Please retype the records below exactly, omitting any images.
+++ Entries supplied +++
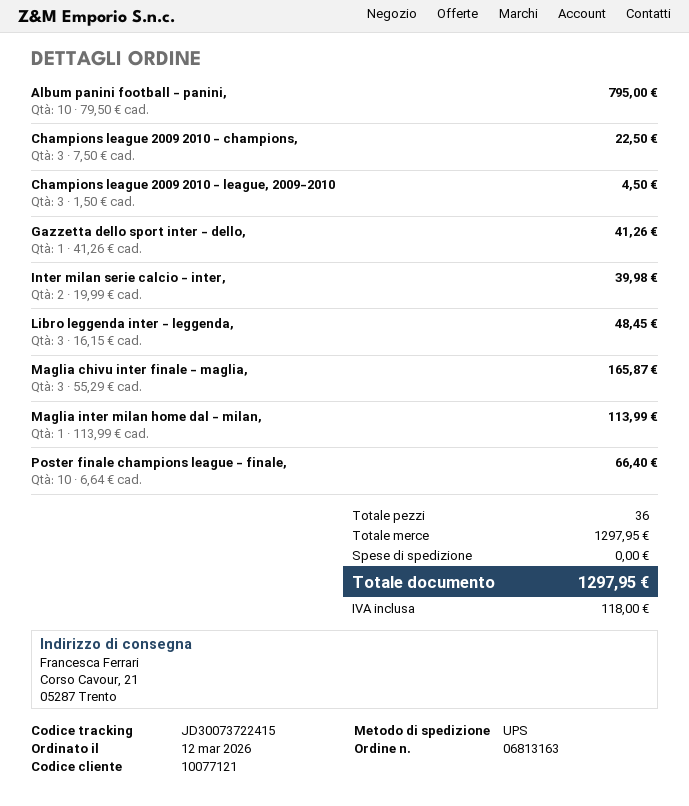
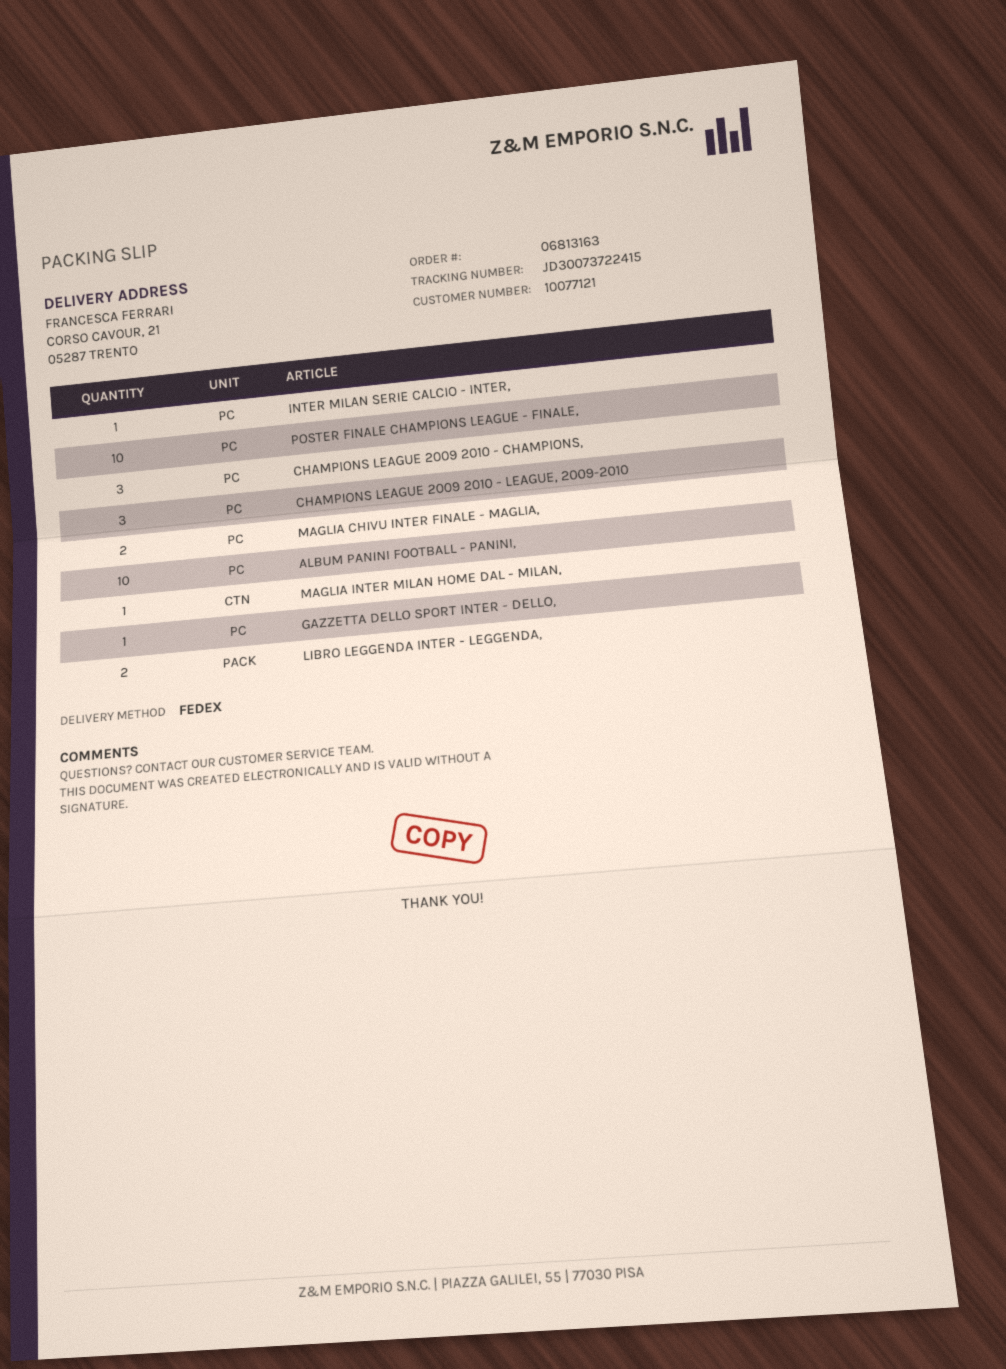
shipping method: UPS -> FedEx
Inter milan serie calcio - inter,: 2 -> 1
Libro leggenda inter - leggenda,: 3 -> 2
Maglia chivu inter finale - maglia,: 3 -> 2

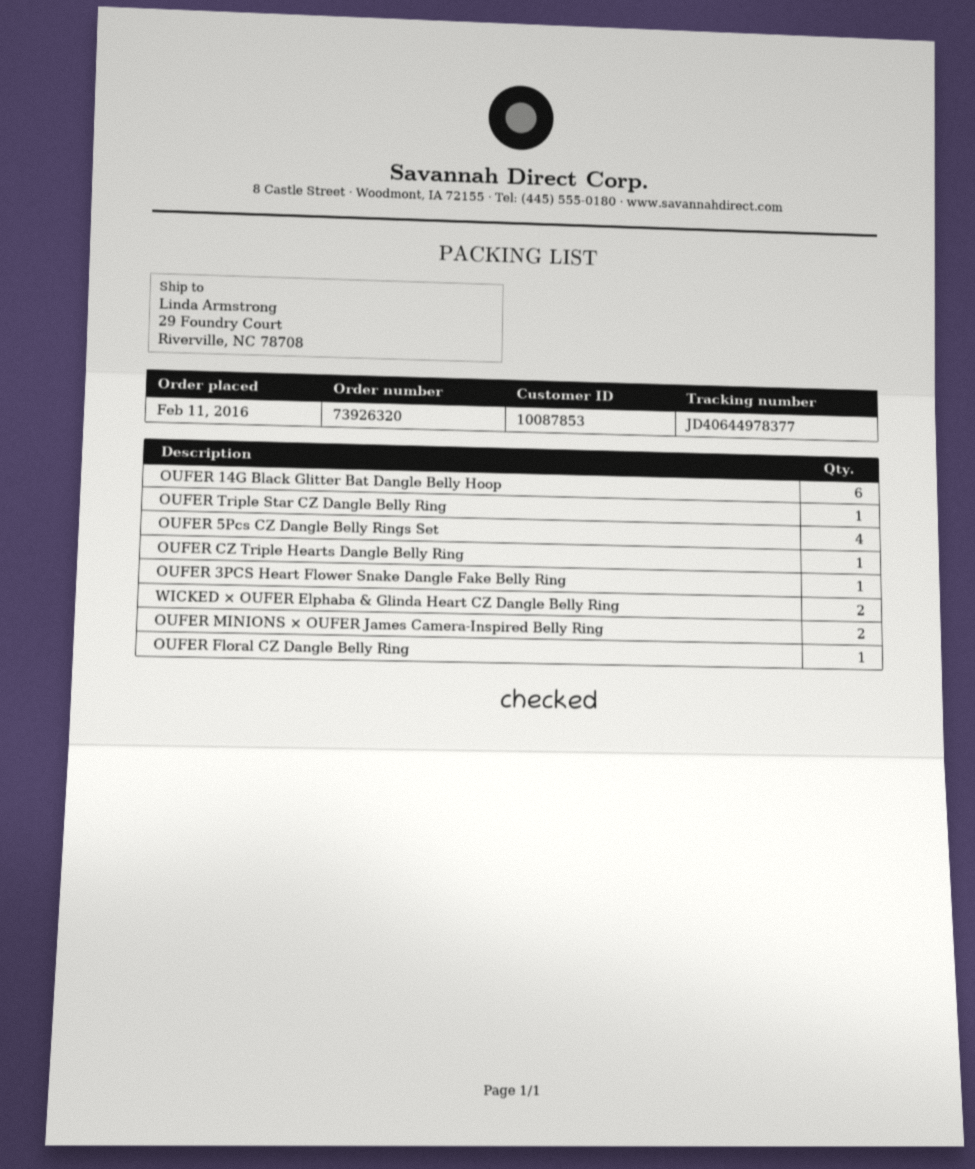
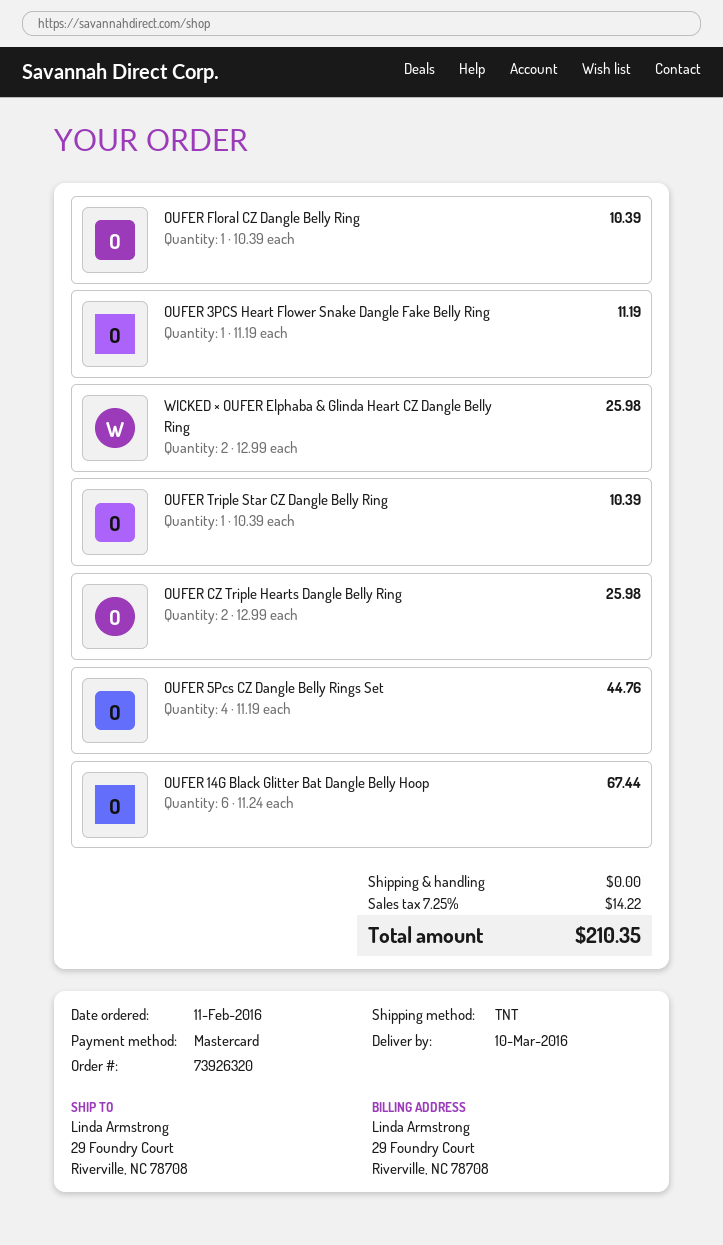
OUFER CZ Triple Hearts Dangle Belly Ring: 1 -> 2
OUFER MINIONS × OUFER James Camera-Inspired Belly Ring: 2 -> none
+++
» **Response**:
shipping method: UPS -> FedEx
Inter milan serie calcio - inter,: 2 -> 1
Libro leggenda inter - leggenda,: 3 -> 2
Maglia chivu inter finale - maglia,: 3 -> 2

OUFER CZ Triple Hearts Dangle Belly Ring: 1 -> 2
OUFER MINIONS × OUFER James Camera-Inspired Belly Ring: 2 -> none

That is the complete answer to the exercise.